Jess put on her seatbelt and I drove out of the school car park.

‘Do you think Pippa will stay sober now?’ she asked softly.

Pippa was out of rehab and, so far, every time she had turned up to the house to visit Robert, she had been sober and together. She looked very fragile, though. She’d lost a lot of weight and was very drawn. Jack insisted on being there when she came to see their son and watched her like a hawk. He’d been so upset by what we’d witnessed at Pippa’s apartment that he was determined to make sure he protected Robert at all costs.

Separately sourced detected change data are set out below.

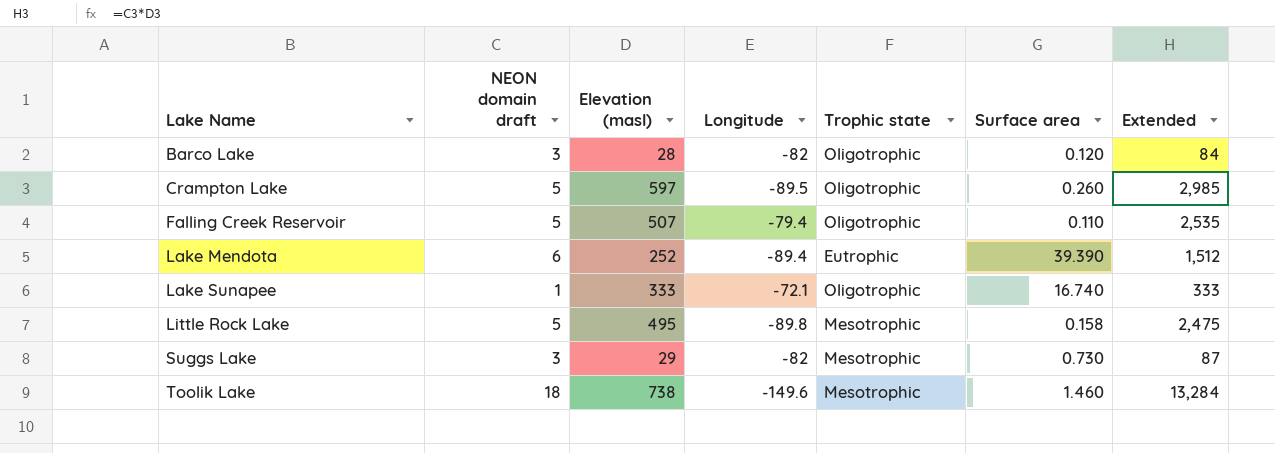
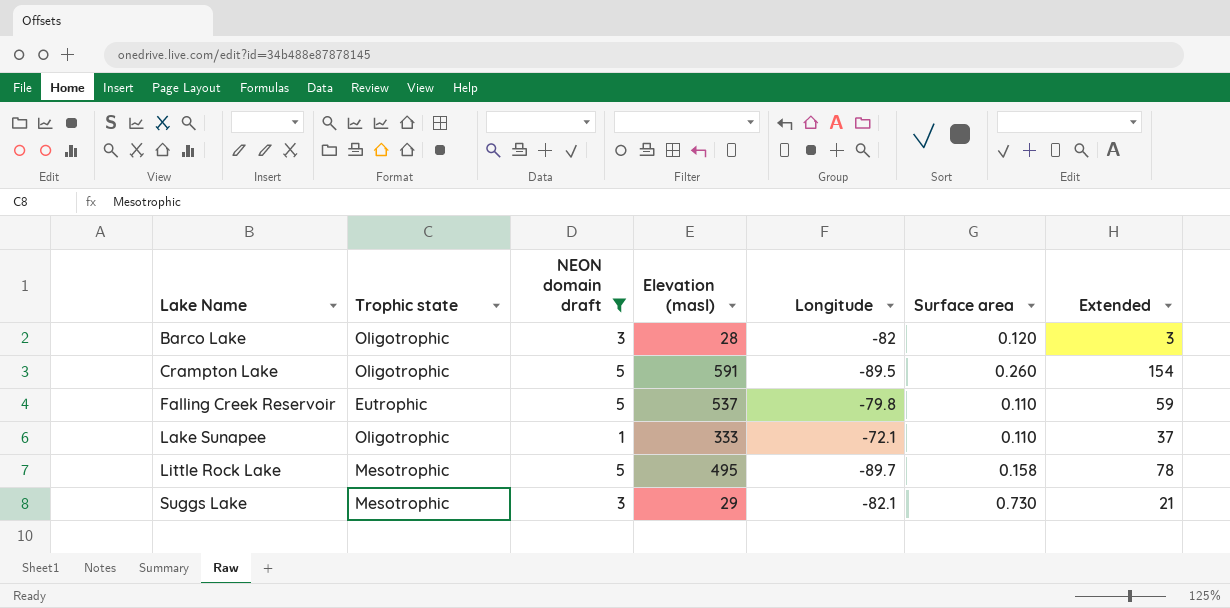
filter: none -> NEON domain draft <= 5
column Trophic state | position: 5 -> 2
column Extended | formula: [NEON domain draft] * [Elevation (masl)] -> [Elevation (masl)] * [Surface area]
Crampton Lake | Elevation (masl): 597 -> 591
Falling Creek Reservoir | Trophic state: Oligotrophic -> Eutrophic
Falling Creek Reservoir | Elevation (masl): 507 -> 537
Falling Creek Reservoir | Longitude: -79.4 -> -79.8
Lake Sunapee | Surface area: 16.740 -> 0.110
Little Rock Lake | Longitude: -89.8 -> -89.7
Suggs Lake | Longitude: -82 -> -82.1

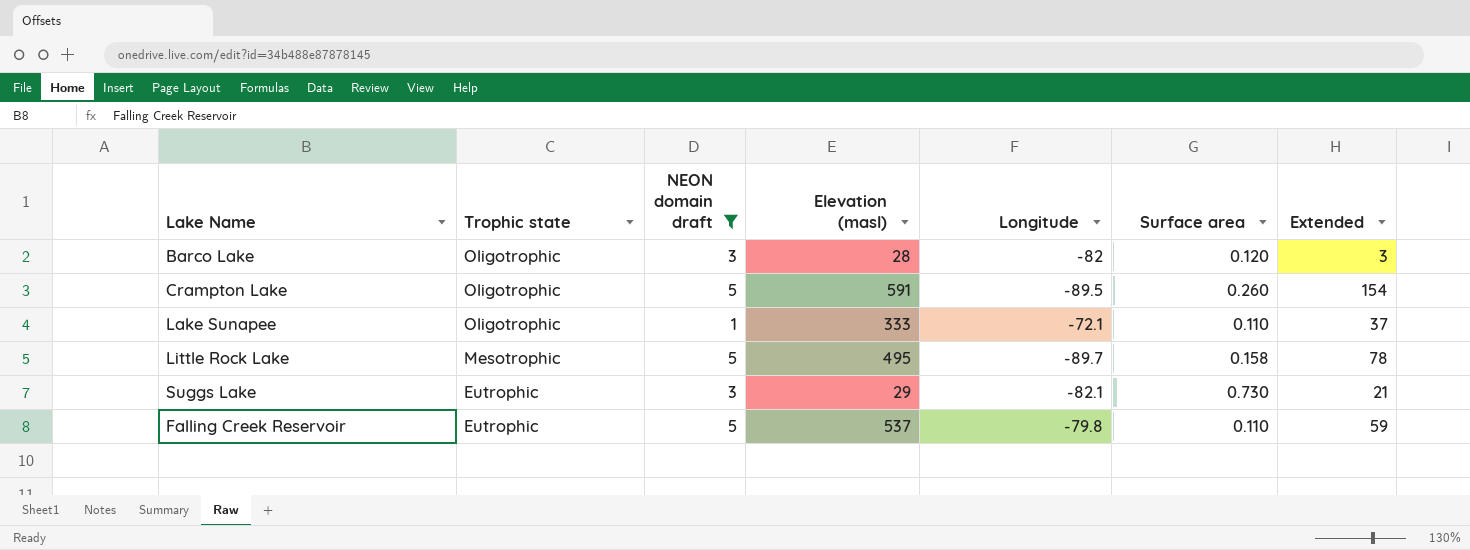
row order: Lake Name ascending -> Trophic state descending
Suggs Lake | Trophic state: Mesotrophic -> Eutrophic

‘I’m praying Pippa stays sober, but I’ll be honest with you, I’m not sure she will. She seems very vulnerable, and she’s lost her purpose, her confidence and her job. Somehow, she’ll have to find a way to build herself up again. We’ll help her, of course. I’ve already asked Quentin to see about getting her some catalogue modelling work. We’ll just have to take it a day at a time and see.’

‘Mum?’

‘Yes, pet.’

‘I never said this to you, but I want to say thanks for not falling apart when you broke up with Dad, and for being so brave, going out and getting a job, paying the rent and looking after me. I know it must have been a total nightmare, but you were amazing.’

I pulled the car over, put my head down on the steering wheel and began to bawl my eyes out. For so long I’d wanted Jess to acknowledge what I’d done for her. I’d wondered if she’d ever know how deep I’d had to dig not to fall apart. I’d wondered if she’d noticed how hard I’d worked to keep us afloat. All I wanted was my beautiful daughter to see what I had done and to recognize the courage it had taken. It meant the world to me.

‘Jesus, Mum, what’s wrong?’

‘No … no … I’m just … I’m just so happy that you … that you said that.’

‘Well, then, why are you crying your eyes out?’

Because I was a middle-aged woman whose life had turned out to be very different from what I’d imagined, but who, after a few really rotten years, was happy with my lot. I had a man I loved, a daughter I adored and a stepson I loved more every day. I had my sisters and Gavin, and I had Dad, who was around a lot more now that he’d broken up with Dolores. I’d had a brilliant mum to show me the way. I was lucky, very, very lucky.

I took a deep breath and hugged Jess. ‘Until you have a child of your own, you’ll never know how much you can love another human being. You are my everything, Jess. And all the strength you see in me, it’s in you. I see it.’

‘Stop,’ Jess cried out. ‘You’ll make me cry.’

We hugged, and when I had finally stopped crying, we headed home.